Transcribe the listing exactly; drop the images.

*** Begin section ***

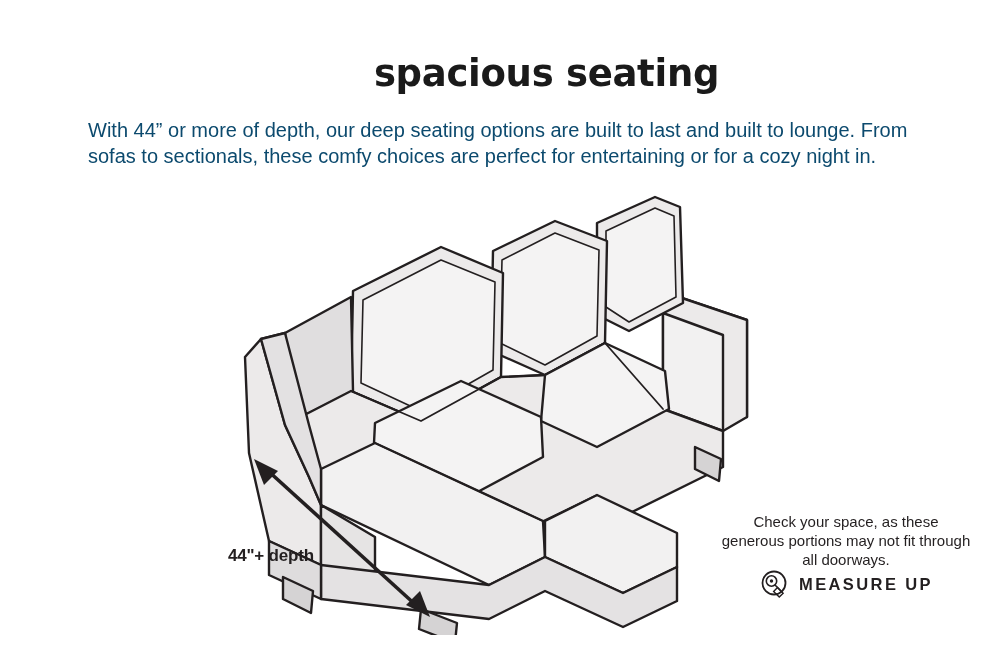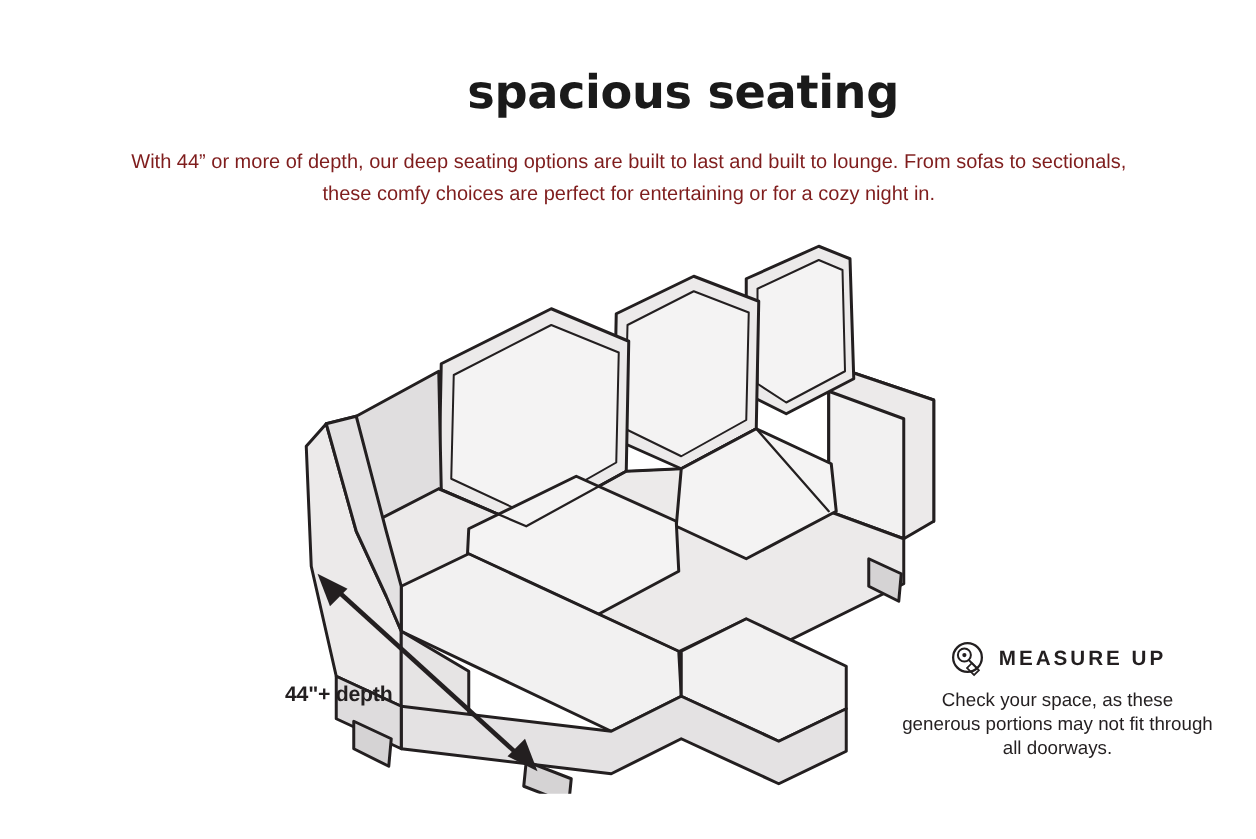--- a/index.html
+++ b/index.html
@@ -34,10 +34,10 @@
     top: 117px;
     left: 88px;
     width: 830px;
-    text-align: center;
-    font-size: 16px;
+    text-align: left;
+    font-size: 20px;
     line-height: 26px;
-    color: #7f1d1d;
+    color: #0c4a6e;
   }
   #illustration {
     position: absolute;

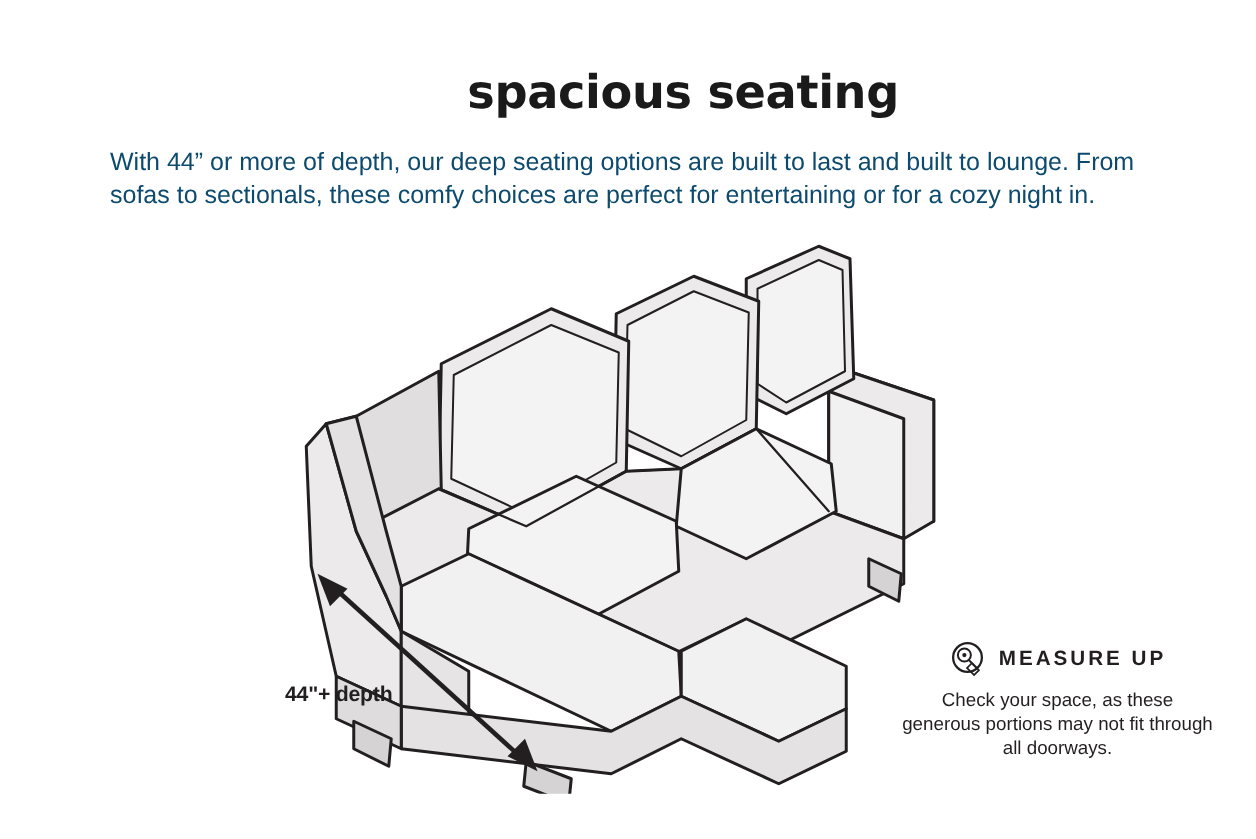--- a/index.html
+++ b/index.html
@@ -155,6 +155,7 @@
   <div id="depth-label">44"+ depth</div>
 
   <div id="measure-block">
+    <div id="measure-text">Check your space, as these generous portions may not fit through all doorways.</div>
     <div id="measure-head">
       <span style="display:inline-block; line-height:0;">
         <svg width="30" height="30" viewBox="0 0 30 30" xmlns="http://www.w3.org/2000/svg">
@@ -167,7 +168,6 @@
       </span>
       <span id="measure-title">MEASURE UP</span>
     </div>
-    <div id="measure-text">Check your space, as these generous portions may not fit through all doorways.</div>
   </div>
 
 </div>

*** End section ***

> _The completed task_
--- a/index.html
+++ b/index.html
@@ -34,10 +34,10 @@
     top: 117px;
     left: 88px;
     width: 830px;
-    text-align: center;
-    font-size: 16px;
+    text-align: left;
+    font-size: 20px;
     line-height: 26px;
-    color: #7f1d1d;
+    color: #0c4a6e;
   }
   #illustration {
     position: absolute;

--- a/index.html
+++ b/index.html
@@ -155,6 +155,7 @@
   <div id="depth-label">44"+ depth</div>
 
   <div id="measure-block">
+    <div id="measure-text">Check your space, as these generous portions may not fit through all doorways.</div>
     <div id="measure-head">
       <span style="display:inline-block; line-height:0;">
         <svg width="30" height="30" viewBox="0 0 30 30" xmlns="http://www.w3.org/2000/svg">
@@ -167,7 +168,6 @@
       </span>
       <span id="measure-title">MEASURE UP</span>
     </div>
-    <div id="measure-text">Check your space, as these generous portions may not fit through all doorways.</div>
   </div>
 
 </div>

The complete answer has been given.